DESCRIPTION OF THE TASK
In the records below, find each line holding the word "page" and copy it.

Dataset records:

▼

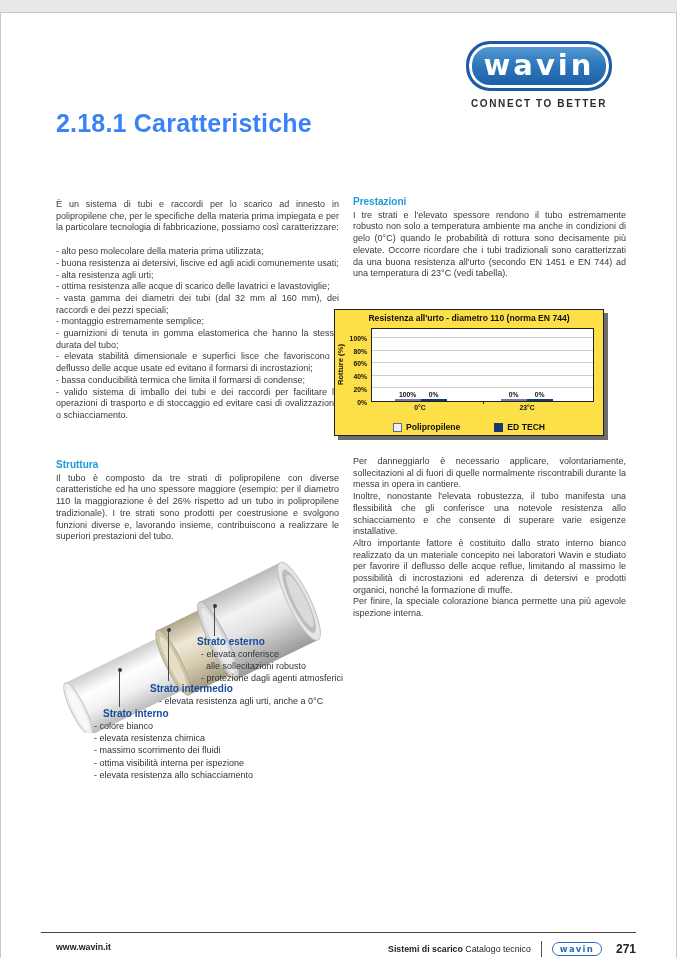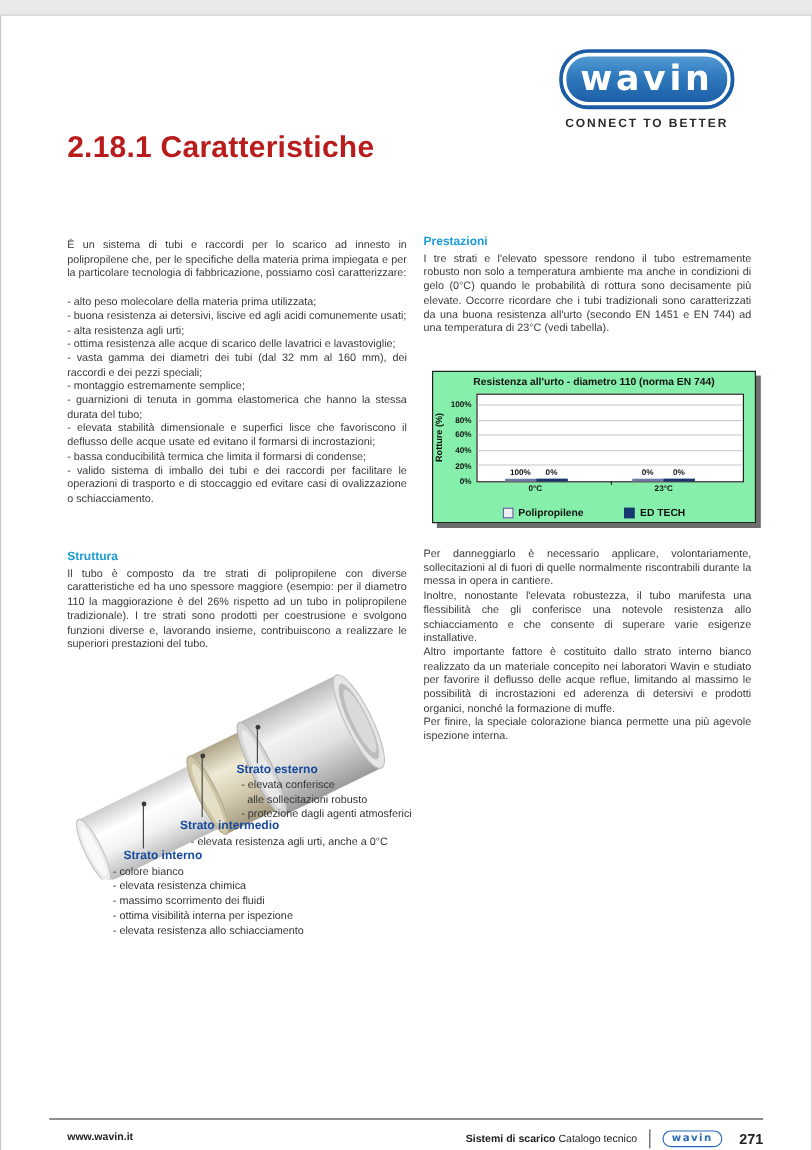--- a/index.html
+++ b/index.html
@@ -18,7 +18,7 @@
     line-height:42px;text-align:center;font-family:"DejaVu Sans",sans-serif;
   }
   .tagline{margin-top:7px;font-size:10px;font-weight:bold;color:#2b2b2b;letter-spacing:1.6px;white-space:nowrap;}
-  .page-title{position:absolute;left:55px;top:96px;margin:0;font-size:25px;font-weight:bold;color:#b91c1c;letter-spacing:0.2px;}
+  .page-title{position:absolute;left:55px;top:96px;margin:0;font-size:25px;font-weight:bold;color:#3b82f6;letter-spacing:0.2px;}
   
   .col{position:absolute;font-size:9px;line-height:11.7px;text-align:justify;color:#3a3a3a;}
   .col p{margin:0;}

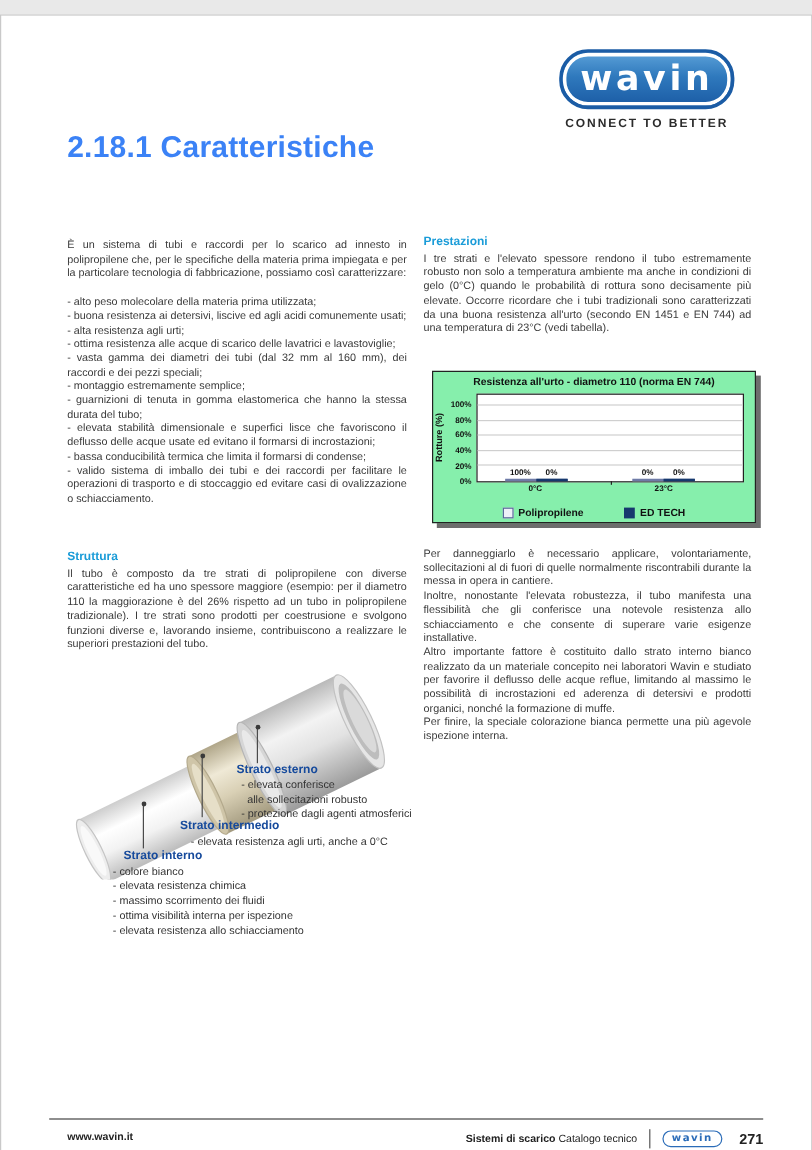--- a/index.html
+++ b/index.html
@@ -30,8 +30,8 @@
   .subhead{font-size:10px;font-weight:bold;color:#1b9cd8;margin:0 0 2px 0;text-align:left;}
   
   .chart-panel{
-    position:absolute;left:359px;top:296px;width:268px;height:125px;
-    background:#86efac;border:1px solid #222;box-shadow:4px 4px 0 #6d6d6d;
+    position:absolute;left:333px;top:296px;width:268px;height:125px;
+    background:#fde047;border:1px solid #222;box-shadow:4px 4px 0 #6d6d6d;
   }
   .chart-title{position:absolute;top:3px;left:0;right:0;text-align:center;font-size:8.6px;font-weight:bold;color:#111;}
   .chart-plot{position:absolute;left:36px;top:18px;right:9px;bottom:33px;background:#ffffff;border:1px solid #222;}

▲

EXPECTED OUTPUT
-  .page-title{position:absolute;left:55px;top:96px;margin:0;font-size:25px;font-weight:bold;color:#b91c1c;letter-spacing:0.2px;}
+  .page-title{position:absolute;left:55px;top:96px;margin:0;font-size:25px;font-weight:bold;color:#3b82f6;letter-spacing:0.2px;}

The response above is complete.